Je n’ai aucune excuse !
Je traversai un passage tricolore, alors qu’il était au vert pour les voitures. Il faut dire que je n’étais pas là, je rédigeais un SMS, les yeux fixés sur mon portable.
Un choc, une douleur intense et je sombrai dans le néant.
Je me retrouvai dans un chemin de montagne, au bout une maison quasiment en ruine.

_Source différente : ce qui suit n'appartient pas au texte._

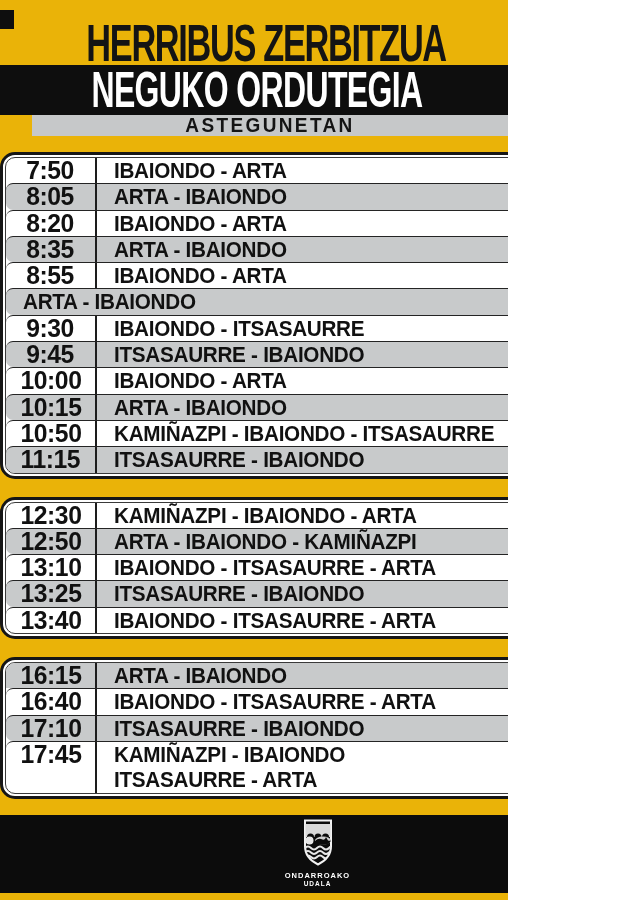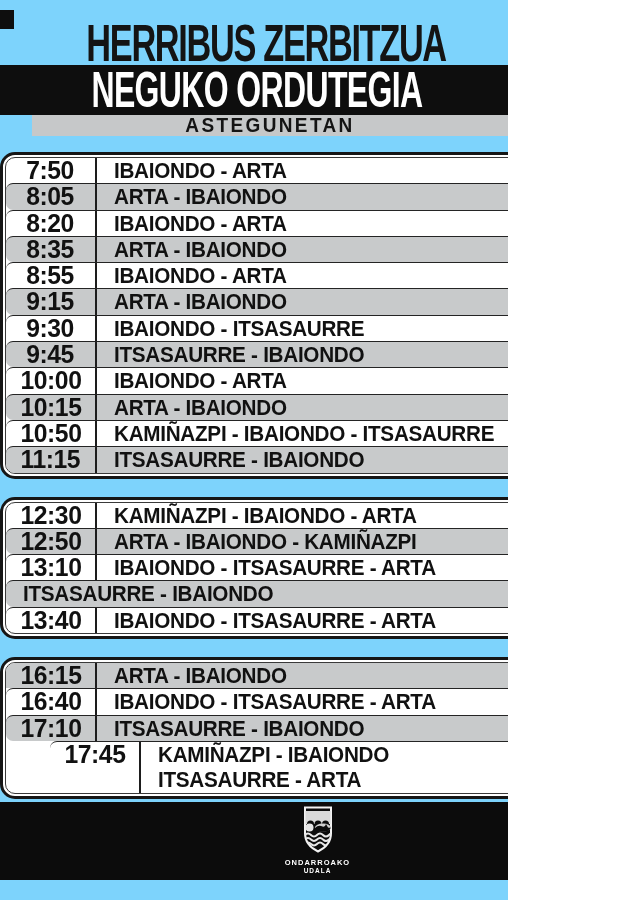--- a/index.html
+++ b/index.html
@@ -1,17 +1,17 @@
 <!DOCTYPE html>
 <html><head>
 <meta charset="utf-8">
 <style>
   html,body { margin:0; padding:0; background:#ffffff; }
   .page {
-    position:relative; width:508px; height:900px; background:#7dd3fc;
+    position:relative; width:508px; height:900px; background:#eab308;
     overflow:hidden; font-family:"Liberation Sans", sans-serif; color:#121212;
   }
   .corner-mark { position:absolute; left:0; top:10px; width:14px; height:19px; background:#0e0e0e; }
 
   .main-title {
     margin-top:19px; height:46px; line-height:48px; text-align:center;
     font-weight:700; font-size:52px; letter-spacing:-2px; white-space:nowrap;
     transform:scaleX(0.66); color:#141414;
   }
   .band-black { height:50px; background:#0e0e0e; overflow:hidden; }
@@ -28,37 +28,37 @@
   .tbl {
     width:554px; margin:16px auto 0; box-sizing:border-box;
     border:3px solid #161616; border-radius:15px; padding:2px; background:#ffffff;
   }
   .tbl + .tbl { margin-top:18px; }
   .tbl-inner { border:1.5px solid #3a3a3a; border-radius:10px; overflow:hidden; background:#ffffff; }
 
   .row { display:flex; height:25.3px; align-items:stretch; }
   .row + .row { border-top:1.6px solid #242424;border-radius:7px; }
   .row.shaded { background:#c8cacb; }
-  .row.tall { height:51px;margin-left:44px; }
+  .row.tall { height:51px; }
 
   .cell-time {
     flex:0 0 89px; width:89px; border-right:2.2px solid #1d1d1d;
     text-align:center; font-weight:700; font-size:26px; line-height:25px;
     letter-spacing:-0.5px; color:#111111;
   }
   .cell-time .txt { display:inline-block; transform:scaleX(0.95); }
   .cell-route {
     flex:1; padding-left:17px; font-weight:700; font-size:22px; line-height:25px;
     letter-spacing:-0.3px; color:#111111; white-space:nowrap; overflow:hidden;
   }
   .cell-route .txt { display:inline-block; transform:scaleX(0.94); transform-origin:0 50%; }
   .cell-route .line { display:block; }
 
   .footer {
-    position:absolute; left:0; bottom:20px; width:635px; height:78px;
+    position:absolute; left:0; bottom:7px; width:635px; height:78px;
     background:#0c0c0c; text-align:center; color:#ffffff;
   }
   .footer svg { margin-top:4px; display:inline-block; }
   .footer .org1 { font-size:7.5px; font-weight:700; letter-spacing:1px; line-height:9px; margin-top:1px; }
   .footer .org2 { font-size:6.5px; font-weight:700; letter-spacing:1px; line-height:8px; }
 </style>
 </head>
 <body>
 
 <div class="page">
@@ -90,21 +90,20 @@
         </div>
         <div class="row shaded">
           <div class="cell-time"><span class="txt">8:35</span></div>
           <div class="cell-route"><span class="txt">ARTA - IBAIONDO</span></div>
         </div>
         <div class="row">
           <div class="cell-time"><span class="txt">8:55</span></div>
           <div class="cell-route"><span class="txt">IBAIONDO - ARTA</span></div>
         </div>
         <div class="row shaded">
-          <div class="cell-time"><span class="txt">9:15</span></div>
           <div class="cell-route"><span class="txt">ARTA - IBAIONDO</span></div>
         </div>
         <div class="row">
           <div class="cell-time"><span class="txt">9:30</span></div>
           <div class="cell-route"><span class="txt">IBAIONDO - ITSASAURRE</span></div>
         </div>
         <div class="row shaded">
           <div class="cell-time"><span class="txt">9:45</span></div>
           <div class="cell-route"><span class="txt">ITSASAURRE - IBAIONDO</span></div>
         </div>
@@ -135,20 +134,21 @@
         </div>
         <div class="row shaded">
           <div class="cell-time"><span class="txt">12:50</span></div>
           <div class="cell-route"><span class="txt">ARTA - IBAIONDO - KAMIÑAZPI</span></div>
         </div>
         <div class="row">
           <div class="cell-time"><span class="txt">13:10</span></div>
           <div class="cell-route"><span class="txt">IBAIONDO - ITSASAURRE - ARTA</span></div>
         </div>
         <div class="row shaded">
+          <div class="cell-time"><span class="txt">13:25</span></div>
           <div class="cell-route"><span class="txt">ITSASAURRE - IBAIONDO</span></div>
         </div>
         <div class="row">
           <div class="cell-time"><span class="txt">13:40</span></div>
           <div class="cell-route"><span class="txt">IBAIONDO - ITSASAURRE - ARTA</span></div>
         </div>
       </div>
   </div>
 
   <div class="tbl">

Une force m’incitait à grimper.
Sur le seuil, une pancarte indiquait « Sonnez puis entrez ».
C’est ainsi que je me retrouvai dans un couloir humide, je continuai, puis sans vraiment savoir pourquoi, je frappai à une porte sur la droite.
Sans attendre, je rentrai.
Je me retrouvai en face d’un petit homme au teint jaunâtre, aux lunettes de myope, aux cheveux rares.
- Bienvenue au ciel, monsieur !
- Au ciel !
- Mais oui monsieur, vous êtes au ciel, car vous êtes mort et je suis l’ange chargé de gérer votre dossier.
- Mais je croyais que les anges étaient de beaux jeunes hommes avec des ailes blanches !
- Foutaise que cela ! Ce ne sont que des rêves d’enfants, d’ailleurs je n’existe pas, c’est vous qui croyez me voir sous cette apparence.
Interloqué, je restai muet.
- Ce n’est pas tout cela, trêve de tergiversation, bien que nous ayons l’éternité devant nous il ne faut pas pour autant perdre notre temps.
- Examinons votre dossier. Votre ange gardien l’a parfaitement rempli. Voyons les 7 péchés capitaux :
- La colère. Il précise que vous avez été toujours très calme.
- L’avarice. La liste de vos donations aux œuvres caritatives est impressionnante !
- L’envie. Bien que vous ayez vécu chichement toute votre vie, vous vous êtes contenté de ce que vous aviez.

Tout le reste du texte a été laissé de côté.